DCR provides a decent solution to the mobile client authentication problem, but it has its drawbacks. To register itself at the DCR endpoint in the authorization server, the application might need some kind of authorization so the DCR functionality is not abused. This again leads to a problem of how to authorize that DCR call. Often it would mean, again, baking some kind of credentials into the application code. When DCR is used, it also means that the database of registered clients can potentially grow to enormous sizes if there are many instances of mobile application registration. This can make management difficult if, for example, you want to add a new scope to the mobile app, unless the authorization server provides features for dealing with this.
Attestation as Client Authentication Method
More modern versions of Android and iOS have introduced functionality that can be used in OAuth flows for client authentication: client attestation. The client attestation API uses asymmetric cryptographic keys stored securely on the device in a specialized hardware module. An application then uses these keys to sign assertions about the device and the application.
The resulting message proves that the user is running the legitimate application published in an application store. This can be achieved through asserting the application’s signature digest and package name. The message also proves that the device is not rooted or jailbroken. The keys used for attestation are themselves signed with certificates that have a trust chain up to root certificates published by Google and Apple. This enables any party to digest the signed message to verify its trustworthiness.
In an OAuth flow, mobile attestation can be used to sign JSON Web Tokens (JWTs) used for Client Assertion authentication. Using this method, the authorization server can ensure that it is dealing with the legitimate application, even though no hard-coded secret is used.

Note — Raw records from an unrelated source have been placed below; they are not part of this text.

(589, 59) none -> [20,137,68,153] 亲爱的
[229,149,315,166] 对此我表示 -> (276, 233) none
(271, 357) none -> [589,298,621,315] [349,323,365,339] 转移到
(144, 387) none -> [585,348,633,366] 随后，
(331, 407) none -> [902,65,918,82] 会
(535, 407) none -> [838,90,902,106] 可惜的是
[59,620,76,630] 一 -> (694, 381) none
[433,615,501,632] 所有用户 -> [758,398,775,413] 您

Future of OAuth Native App Security
RFC 8252, OAuth for Native Apps, was published in 2017, and the world has since moved on. Additional security is required without the usability and reliability problems introduced by browsers. That is where attestation proves its power. Attestation is treated as a first-class citizen in the mobile world, to the point where new solutions have emerged, such as Google SafetyNet API, to fill the gap for devices for which hardware attestation is not possible.
Attestation allows a mobile public client to be authenticated. Thus, the browser is no longer required to prove the client’s legitimacy. This allows developers to create OAuth flows that do not have to rely on an external user-agent. At Curity, this has allowed us to develop a Hypermedia Authentication API — a way for clients to perform OAuth and OpenID Connect without the browser. Our HAAPI implementation shows how mobile attestation proves to be a useful and powerful tool in building new features. The API enables any authentication method to be used, including App2App handover to specialist third-party authentication systems, such as BankID. We believe that implementations that drop their reliance on the browser in favor of attestation are the future of OAuth security in native apps.
Native applications differ significantly from backend applications that run securely on web servers. This influences many architecture and security decisions, and OAuth is no different. Native app developers should remember to follow best practices when implementing security with OAuth flows. Remembering that mobile applications cannot be treated as confidential OAuth clients is paramount to creating secure solutions. This fact calls for using other features that increase security, like PKCE, deep linking or attestation.